→ **MATERIALS PROVIDED**
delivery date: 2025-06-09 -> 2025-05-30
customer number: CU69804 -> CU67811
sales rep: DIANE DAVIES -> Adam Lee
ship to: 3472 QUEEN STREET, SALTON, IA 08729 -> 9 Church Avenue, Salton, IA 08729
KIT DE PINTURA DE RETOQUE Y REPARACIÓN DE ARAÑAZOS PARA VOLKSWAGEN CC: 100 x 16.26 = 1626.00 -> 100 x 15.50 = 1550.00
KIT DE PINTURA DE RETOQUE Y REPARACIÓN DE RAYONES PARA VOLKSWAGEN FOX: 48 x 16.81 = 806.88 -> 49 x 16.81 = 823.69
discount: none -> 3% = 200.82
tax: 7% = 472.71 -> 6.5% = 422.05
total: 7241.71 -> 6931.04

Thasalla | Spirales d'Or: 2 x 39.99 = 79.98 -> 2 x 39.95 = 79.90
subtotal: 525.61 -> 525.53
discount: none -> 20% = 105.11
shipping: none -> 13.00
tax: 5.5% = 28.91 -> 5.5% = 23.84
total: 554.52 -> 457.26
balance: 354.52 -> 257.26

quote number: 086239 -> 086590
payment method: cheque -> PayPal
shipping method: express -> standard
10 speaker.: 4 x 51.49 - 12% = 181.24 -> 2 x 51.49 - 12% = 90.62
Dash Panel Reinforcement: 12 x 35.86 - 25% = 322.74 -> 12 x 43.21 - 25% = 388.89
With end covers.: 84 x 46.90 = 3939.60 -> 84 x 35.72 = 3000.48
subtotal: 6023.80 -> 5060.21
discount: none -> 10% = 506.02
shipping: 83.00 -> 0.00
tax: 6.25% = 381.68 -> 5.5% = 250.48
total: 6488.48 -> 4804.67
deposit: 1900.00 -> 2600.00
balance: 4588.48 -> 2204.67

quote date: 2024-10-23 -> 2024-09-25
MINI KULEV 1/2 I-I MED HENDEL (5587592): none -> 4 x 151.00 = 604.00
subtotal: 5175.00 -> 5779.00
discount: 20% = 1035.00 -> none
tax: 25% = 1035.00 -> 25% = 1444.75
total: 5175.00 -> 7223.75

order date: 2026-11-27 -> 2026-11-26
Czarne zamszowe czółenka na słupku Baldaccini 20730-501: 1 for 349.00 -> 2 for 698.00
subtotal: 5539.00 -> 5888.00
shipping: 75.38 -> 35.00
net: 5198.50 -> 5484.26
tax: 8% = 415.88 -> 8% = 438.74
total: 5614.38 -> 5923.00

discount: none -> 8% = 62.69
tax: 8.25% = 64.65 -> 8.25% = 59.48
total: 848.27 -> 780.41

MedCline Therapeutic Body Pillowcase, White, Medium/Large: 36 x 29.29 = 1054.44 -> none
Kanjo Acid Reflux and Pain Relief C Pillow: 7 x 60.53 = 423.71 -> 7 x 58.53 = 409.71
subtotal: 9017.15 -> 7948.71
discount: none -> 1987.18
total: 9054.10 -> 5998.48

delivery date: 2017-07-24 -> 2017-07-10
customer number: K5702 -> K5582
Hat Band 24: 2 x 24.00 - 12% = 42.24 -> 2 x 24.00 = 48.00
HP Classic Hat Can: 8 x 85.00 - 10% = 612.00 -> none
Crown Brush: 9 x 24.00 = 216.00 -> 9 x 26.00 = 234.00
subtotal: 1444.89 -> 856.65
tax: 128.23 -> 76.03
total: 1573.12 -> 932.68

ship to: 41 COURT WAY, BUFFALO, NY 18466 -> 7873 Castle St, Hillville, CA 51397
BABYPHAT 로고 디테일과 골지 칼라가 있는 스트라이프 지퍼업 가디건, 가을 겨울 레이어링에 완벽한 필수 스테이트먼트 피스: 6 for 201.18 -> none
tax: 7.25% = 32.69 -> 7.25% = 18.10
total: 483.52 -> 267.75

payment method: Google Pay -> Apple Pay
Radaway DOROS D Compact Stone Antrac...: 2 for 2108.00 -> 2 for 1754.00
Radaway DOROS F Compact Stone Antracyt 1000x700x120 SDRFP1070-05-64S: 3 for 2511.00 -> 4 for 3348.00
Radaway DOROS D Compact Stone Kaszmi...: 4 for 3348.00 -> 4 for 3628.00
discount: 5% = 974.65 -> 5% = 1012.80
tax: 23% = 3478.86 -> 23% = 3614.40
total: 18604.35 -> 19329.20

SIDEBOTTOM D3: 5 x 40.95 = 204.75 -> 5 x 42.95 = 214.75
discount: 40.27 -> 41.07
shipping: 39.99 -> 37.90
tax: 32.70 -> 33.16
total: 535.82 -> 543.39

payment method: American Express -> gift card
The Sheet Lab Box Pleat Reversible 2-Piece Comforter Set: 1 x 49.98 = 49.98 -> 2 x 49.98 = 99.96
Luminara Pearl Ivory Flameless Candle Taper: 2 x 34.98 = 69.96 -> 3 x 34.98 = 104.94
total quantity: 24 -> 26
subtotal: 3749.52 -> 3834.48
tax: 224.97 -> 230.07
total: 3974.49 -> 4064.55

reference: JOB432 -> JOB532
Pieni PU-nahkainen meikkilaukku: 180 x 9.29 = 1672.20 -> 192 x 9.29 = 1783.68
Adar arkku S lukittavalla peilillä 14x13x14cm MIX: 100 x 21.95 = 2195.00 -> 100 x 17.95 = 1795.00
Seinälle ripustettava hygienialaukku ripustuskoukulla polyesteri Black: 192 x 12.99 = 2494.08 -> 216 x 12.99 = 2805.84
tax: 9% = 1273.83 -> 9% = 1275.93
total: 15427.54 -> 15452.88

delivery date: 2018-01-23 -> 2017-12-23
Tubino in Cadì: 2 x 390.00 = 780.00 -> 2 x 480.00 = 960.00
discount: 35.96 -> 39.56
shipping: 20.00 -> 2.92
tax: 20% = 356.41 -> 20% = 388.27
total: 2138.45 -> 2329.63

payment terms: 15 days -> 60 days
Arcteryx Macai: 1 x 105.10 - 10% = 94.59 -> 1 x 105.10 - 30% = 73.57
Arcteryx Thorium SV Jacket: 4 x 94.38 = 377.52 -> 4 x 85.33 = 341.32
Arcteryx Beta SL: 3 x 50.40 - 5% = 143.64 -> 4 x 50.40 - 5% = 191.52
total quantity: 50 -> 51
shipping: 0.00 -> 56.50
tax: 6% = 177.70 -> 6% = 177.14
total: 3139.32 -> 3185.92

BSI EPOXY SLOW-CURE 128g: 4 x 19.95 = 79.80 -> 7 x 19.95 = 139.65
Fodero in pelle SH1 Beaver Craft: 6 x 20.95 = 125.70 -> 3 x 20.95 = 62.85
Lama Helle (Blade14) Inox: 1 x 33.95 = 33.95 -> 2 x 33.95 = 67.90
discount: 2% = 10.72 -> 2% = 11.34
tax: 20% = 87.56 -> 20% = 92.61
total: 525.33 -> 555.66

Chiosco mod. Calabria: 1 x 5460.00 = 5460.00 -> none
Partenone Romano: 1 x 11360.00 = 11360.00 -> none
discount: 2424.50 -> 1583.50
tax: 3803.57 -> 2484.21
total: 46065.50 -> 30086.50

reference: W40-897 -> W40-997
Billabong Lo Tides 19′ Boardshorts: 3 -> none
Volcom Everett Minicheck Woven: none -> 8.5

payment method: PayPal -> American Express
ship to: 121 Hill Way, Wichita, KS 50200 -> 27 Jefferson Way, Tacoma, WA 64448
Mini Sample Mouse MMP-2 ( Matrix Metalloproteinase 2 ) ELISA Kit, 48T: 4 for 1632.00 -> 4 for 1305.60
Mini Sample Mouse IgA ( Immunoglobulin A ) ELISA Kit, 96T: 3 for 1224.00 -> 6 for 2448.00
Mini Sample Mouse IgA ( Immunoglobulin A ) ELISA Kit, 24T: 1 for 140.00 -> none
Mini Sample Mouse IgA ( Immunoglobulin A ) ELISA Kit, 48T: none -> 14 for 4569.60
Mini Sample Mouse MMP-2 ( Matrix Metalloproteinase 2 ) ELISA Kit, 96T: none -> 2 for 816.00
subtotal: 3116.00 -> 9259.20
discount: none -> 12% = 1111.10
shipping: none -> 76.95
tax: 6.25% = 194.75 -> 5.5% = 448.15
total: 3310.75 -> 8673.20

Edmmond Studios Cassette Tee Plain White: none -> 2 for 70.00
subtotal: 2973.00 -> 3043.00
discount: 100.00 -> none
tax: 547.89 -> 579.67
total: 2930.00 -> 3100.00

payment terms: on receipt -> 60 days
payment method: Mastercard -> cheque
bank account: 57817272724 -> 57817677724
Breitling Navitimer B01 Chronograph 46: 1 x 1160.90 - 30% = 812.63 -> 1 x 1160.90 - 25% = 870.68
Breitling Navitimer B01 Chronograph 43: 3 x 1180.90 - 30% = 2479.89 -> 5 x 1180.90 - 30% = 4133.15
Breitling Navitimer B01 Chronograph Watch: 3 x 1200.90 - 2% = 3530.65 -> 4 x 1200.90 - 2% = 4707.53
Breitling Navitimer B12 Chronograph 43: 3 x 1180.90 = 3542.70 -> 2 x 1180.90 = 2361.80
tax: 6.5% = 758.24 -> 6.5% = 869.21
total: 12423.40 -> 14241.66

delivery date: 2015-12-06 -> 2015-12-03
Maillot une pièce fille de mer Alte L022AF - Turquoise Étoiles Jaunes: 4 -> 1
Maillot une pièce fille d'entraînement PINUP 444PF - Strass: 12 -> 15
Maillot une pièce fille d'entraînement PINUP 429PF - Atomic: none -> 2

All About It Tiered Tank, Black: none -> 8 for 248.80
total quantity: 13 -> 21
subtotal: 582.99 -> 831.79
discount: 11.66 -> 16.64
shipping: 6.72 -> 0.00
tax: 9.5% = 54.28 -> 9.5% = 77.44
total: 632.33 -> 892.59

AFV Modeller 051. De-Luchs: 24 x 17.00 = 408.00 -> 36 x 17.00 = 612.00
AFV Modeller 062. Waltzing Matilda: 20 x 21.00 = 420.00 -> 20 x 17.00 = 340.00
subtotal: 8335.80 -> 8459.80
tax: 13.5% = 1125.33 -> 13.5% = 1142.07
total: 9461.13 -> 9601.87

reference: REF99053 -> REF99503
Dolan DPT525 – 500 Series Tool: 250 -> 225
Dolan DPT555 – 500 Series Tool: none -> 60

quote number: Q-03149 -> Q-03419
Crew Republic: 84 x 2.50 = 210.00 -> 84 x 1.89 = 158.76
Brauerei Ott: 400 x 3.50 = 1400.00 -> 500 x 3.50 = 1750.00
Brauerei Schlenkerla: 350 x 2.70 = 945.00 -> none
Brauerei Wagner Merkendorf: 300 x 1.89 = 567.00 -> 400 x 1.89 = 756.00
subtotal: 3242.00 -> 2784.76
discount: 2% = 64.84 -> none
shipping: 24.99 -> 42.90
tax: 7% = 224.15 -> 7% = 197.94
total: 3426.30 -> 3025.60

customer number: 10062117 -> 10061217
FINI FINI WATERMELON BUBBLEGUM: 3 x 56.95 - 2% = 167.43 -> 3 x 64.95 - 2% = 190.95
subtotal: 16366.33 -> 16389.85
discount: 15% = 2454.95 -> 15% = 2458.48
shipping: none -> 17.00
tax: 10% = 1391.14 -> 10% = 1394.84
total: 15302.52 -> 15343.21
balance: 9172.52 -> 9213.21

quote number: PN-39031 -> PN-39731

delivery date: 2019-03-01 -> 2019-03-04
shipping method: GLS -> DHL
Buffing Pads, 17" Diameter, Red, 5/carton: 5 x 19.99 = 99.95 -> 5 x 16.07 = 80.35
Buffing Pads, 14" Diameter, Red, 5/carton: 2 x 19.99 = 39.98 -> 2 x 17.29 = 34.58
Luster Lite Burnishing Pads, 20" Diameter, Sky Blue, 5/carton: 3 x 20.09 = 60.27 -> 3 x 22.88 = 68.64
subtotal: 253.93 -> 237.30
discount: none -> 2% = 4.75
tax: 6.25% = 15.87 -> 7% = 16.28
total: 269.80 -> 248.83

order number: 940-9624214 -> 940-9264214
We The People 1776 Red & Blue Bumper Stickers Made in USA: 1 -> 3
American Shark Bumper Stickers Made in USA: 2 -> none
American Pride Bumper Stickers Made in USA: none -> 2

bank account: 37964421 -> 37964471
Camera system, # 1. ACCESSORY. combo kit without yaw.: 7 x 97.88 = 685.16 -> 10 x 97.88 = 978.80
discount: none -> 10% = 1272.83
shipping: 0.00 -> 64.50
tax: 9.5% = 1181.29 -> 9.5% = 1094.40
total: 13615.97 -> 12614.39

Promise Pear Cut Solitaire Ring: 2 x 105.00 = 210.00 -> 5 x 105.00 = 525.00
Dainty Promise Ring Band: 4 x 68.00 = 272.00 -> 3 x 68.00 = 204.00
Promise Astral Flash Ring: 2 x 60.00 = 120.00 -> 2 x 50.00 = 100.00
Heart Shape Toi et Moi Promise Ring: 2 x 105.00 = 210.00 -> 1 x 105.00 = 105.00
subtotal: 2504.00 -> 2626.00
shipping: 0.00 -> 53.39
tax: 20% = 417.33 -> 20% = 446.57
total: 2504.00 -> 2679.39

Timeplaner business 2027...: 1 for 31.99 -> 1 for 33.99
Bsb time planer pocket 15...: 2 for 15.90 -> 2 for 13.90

→ **WORK ORDER**
All lines of the listing that contain the word "balance" should be copied out.

→ **RESULT OF THE EXERCISE**
balance: 354.52 -> 257.26
balance: 4588.48 -> 2204.67
balance: 9172.52 -> 9213.21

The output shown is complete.